Oggi, “grazie” alla FUNAI, gli Xavantes hanno la carta d’identità segnata da nomi portoghesi e cognomi impronunciabili nella loro lingua d’origine. Hanno la possibilità di votare, senza avere nemmeno il miraggio culturale del significato della parola “Stato”. Hanno una pensione dalla nascita alla morte che permette loro di avere la minima sussistenza necessaria per vivere senza lavorare, senza coltivare i campi, senza cacciare.

Oggi gli Xavantes, nonostante siano cittadini brasiliani, qualunque reato commettano non vengono messi in carcere, come se non fossero capaci d’intendere e di volere. Nonostante possano votare vengono corrotti dai politici, vengono pagati dai candidati in cambio di voti. Nonostante abbiano una “pensione a vita” sono odiati dalla popolazione brasiliana perché sono visti come nullafacenti. E lo sono. Il problema è che nessuno di loro l’ha scelto. Sono stati catapultati violentemente in meno di mezzo secolo in una società già formata, quella che noi oggi conosciamo come moderna. Come potevano ambientarsi nella globalizzazione con l’arco e le frecce?

La FUNAI, invece di proteggerli, di alleviare gli sconvolgimenti che questo passaggio avrebbe provocato loro, non ha fatto altro che aumentare il distacco, la reclusione, il rifiuto delle tradizioni e quindi anche la spaventosa rassegnazione che si legge sin troppo chiaramente negli sguardi degli Xavantes. Li hanno resi cittadini brasiliani sulla carta, sperando in un’integrazione spontanea e apparente, ma sulla terra non sono altro che emarginati, poveri, persone marcate a vita dal pregiudizio.
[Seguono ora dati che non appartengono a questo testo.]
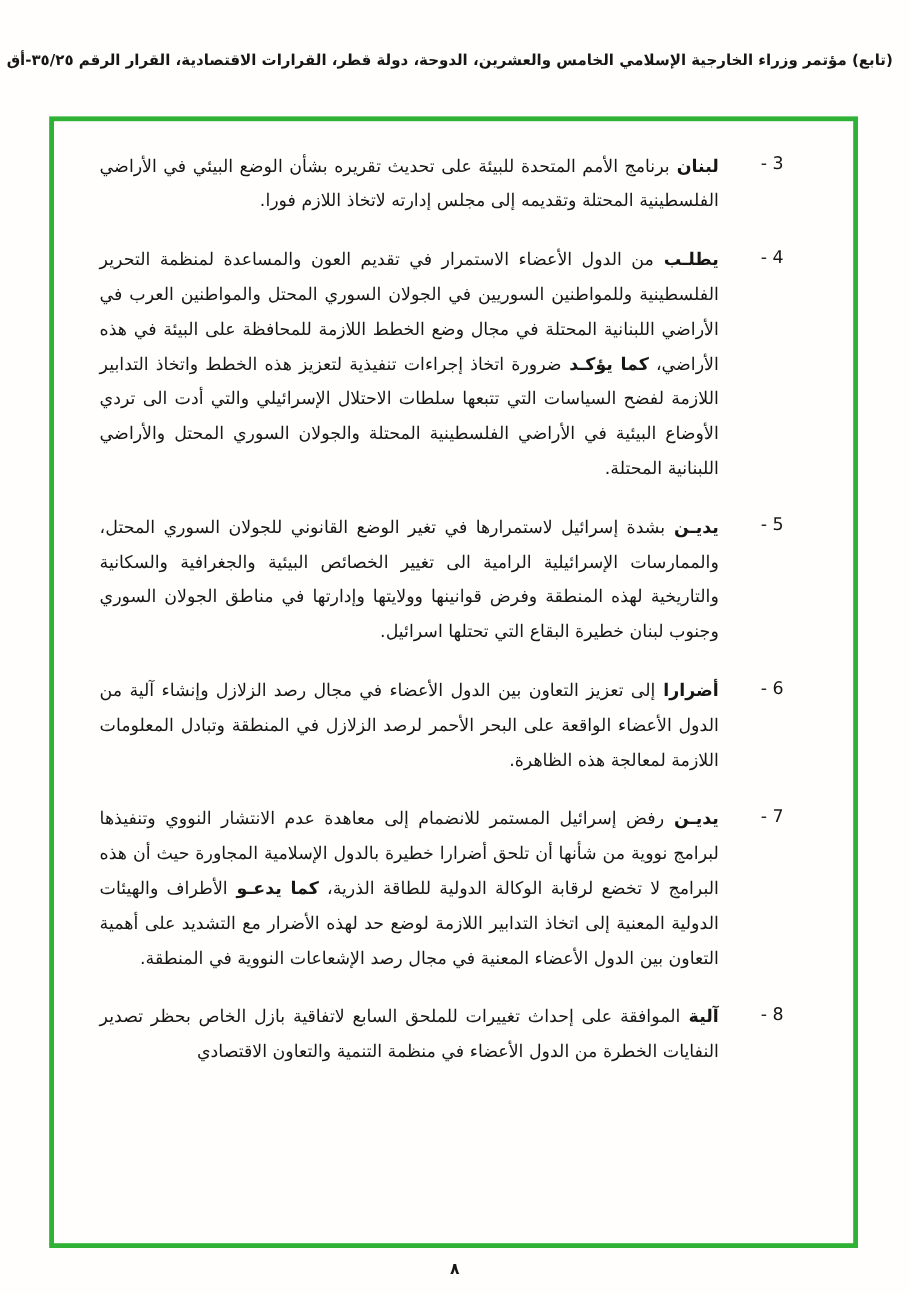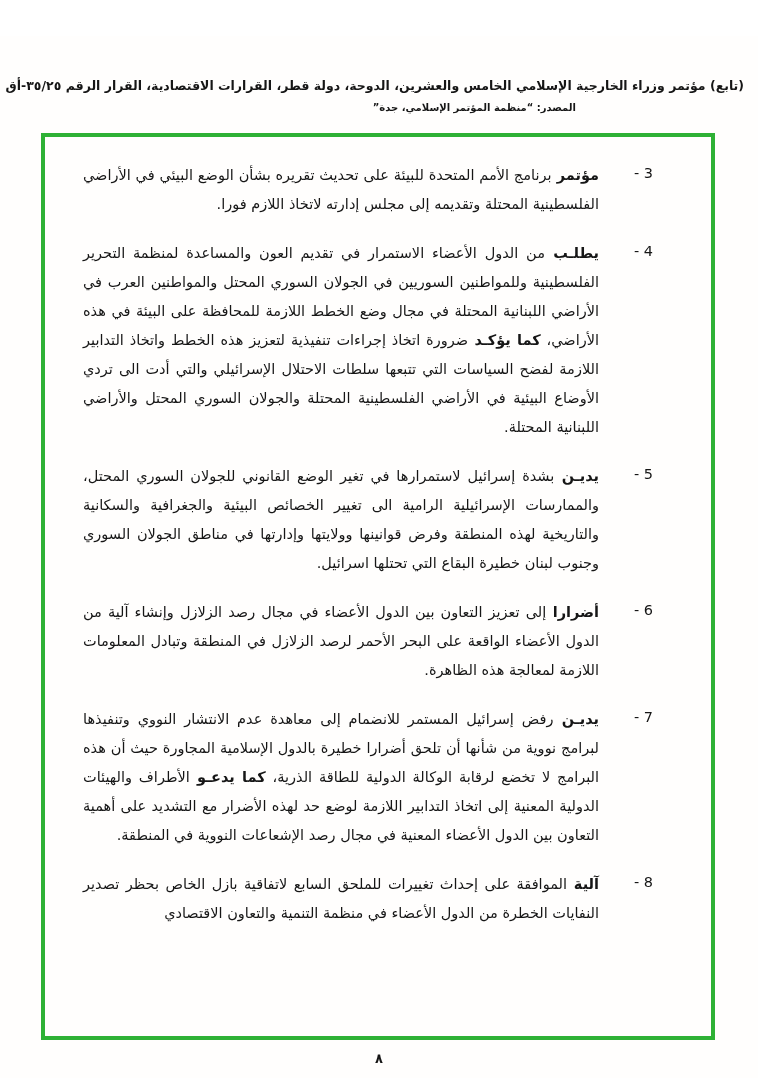"(تابع) مؤتمر وزراء الخارجية الإسلامي" .page { margin-top: 36px -> none }
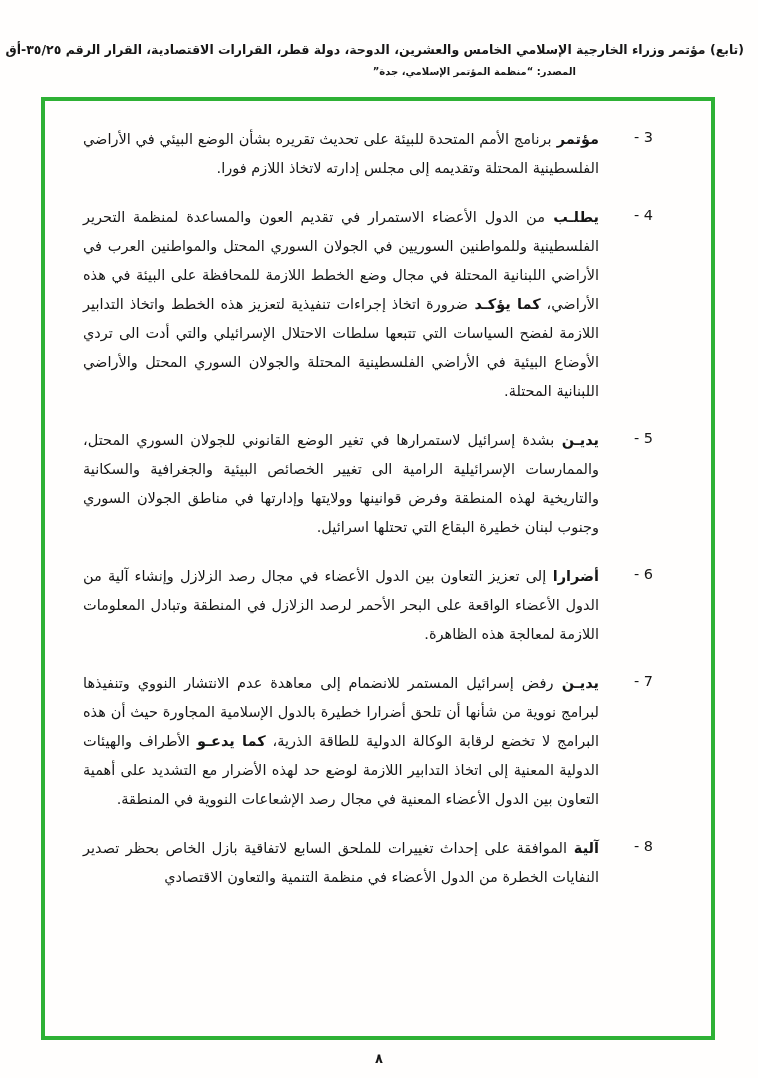"المصدر: “منظمة المؤتمر الإسلامي، جدة”" div.h2 { html: <div>المصدر: “منظمة المؤتمر الإسلامي، جدة”</div> -> none }
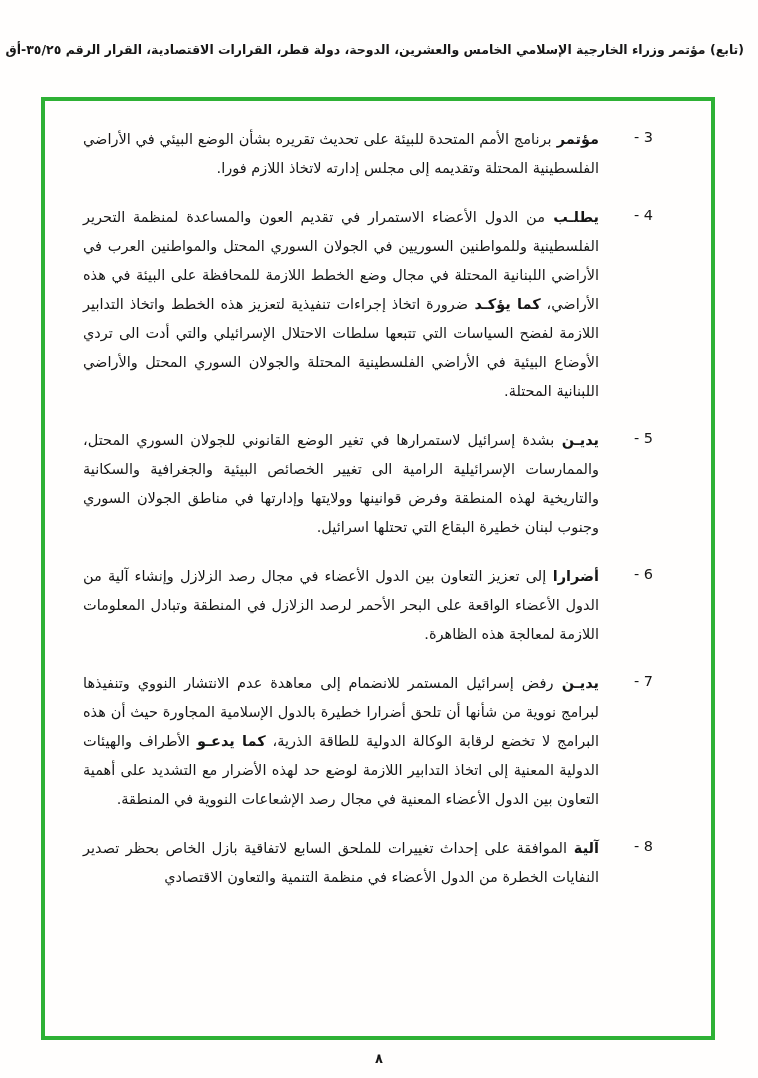"مؤتمر" span.bold { text: مؤتمر -> لبنان }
Il patrimonio culturale degli Xavantes è semplice e ben conservato in un piccolo museo all’ingresso dell’ “aldeia”. Frecce ed oggetti rituali s’intravedono appesi alle pareti delle case, a fianco di calendari con l’immagine di santi cattolici e di Nossa Senhora Aparecida. Le abitazioni delle famiglie sono disposte a semicerchio, divise da una linea immaginaria che separa due gruppi di discendenza. Ciascun gruppo ha un antenato che determina i legami sociali tra i membri di ogni clan. L’etnìa Xavante è esogama, quindi i due gruppi si scambiano doni, beni e credenze tramite il matrimonio. Inoltre hanno le caratteristiche di essere patrilineari ma matrilocali.

Tra tutti i riti di passaggio quello più praticato  è il “Wapté Mnhono”, ovvero l’iniziazione dei giovani Xavantes. Il rito ha inizio nel momento in cui gli anziani decidono di far entrare i ragazzi nella “Ho”, la casa in cui gli iniziati trascorrono i cinque anni prima del rito finale, a stretto contatto con loro, e quindi con la parte più viva delle tradizioni. La “Ho” di Sangradouro è una casa rotonda, leggermente più grande delle altre. Entrando sono riuscita a scorgere una ventina di materassi anneriti dallo sporco sparsi sul pavimento, e qualche ragazzo che ascoltava musica anni ’90 a tutto volume, trasmessa da una piccola radio portatile. La conclusione del rito è la foratura delle orecchie con un sottilissimo stecco di corno, a cui segue l’applicazione di un piccolo pezzo di legno cilindrico, che rappresenta la donna e quindi l’età da marito.

La verità degli Xavantes è che sono soli. Soli contro il mondo, soli nella lotta per diritti che non conoscono, perché nessuno glieli ha mai mostrati. Sono soli contro una società che li sta uccidendo a colpi di cachaça, di elemosina, di diabete e di endogamia.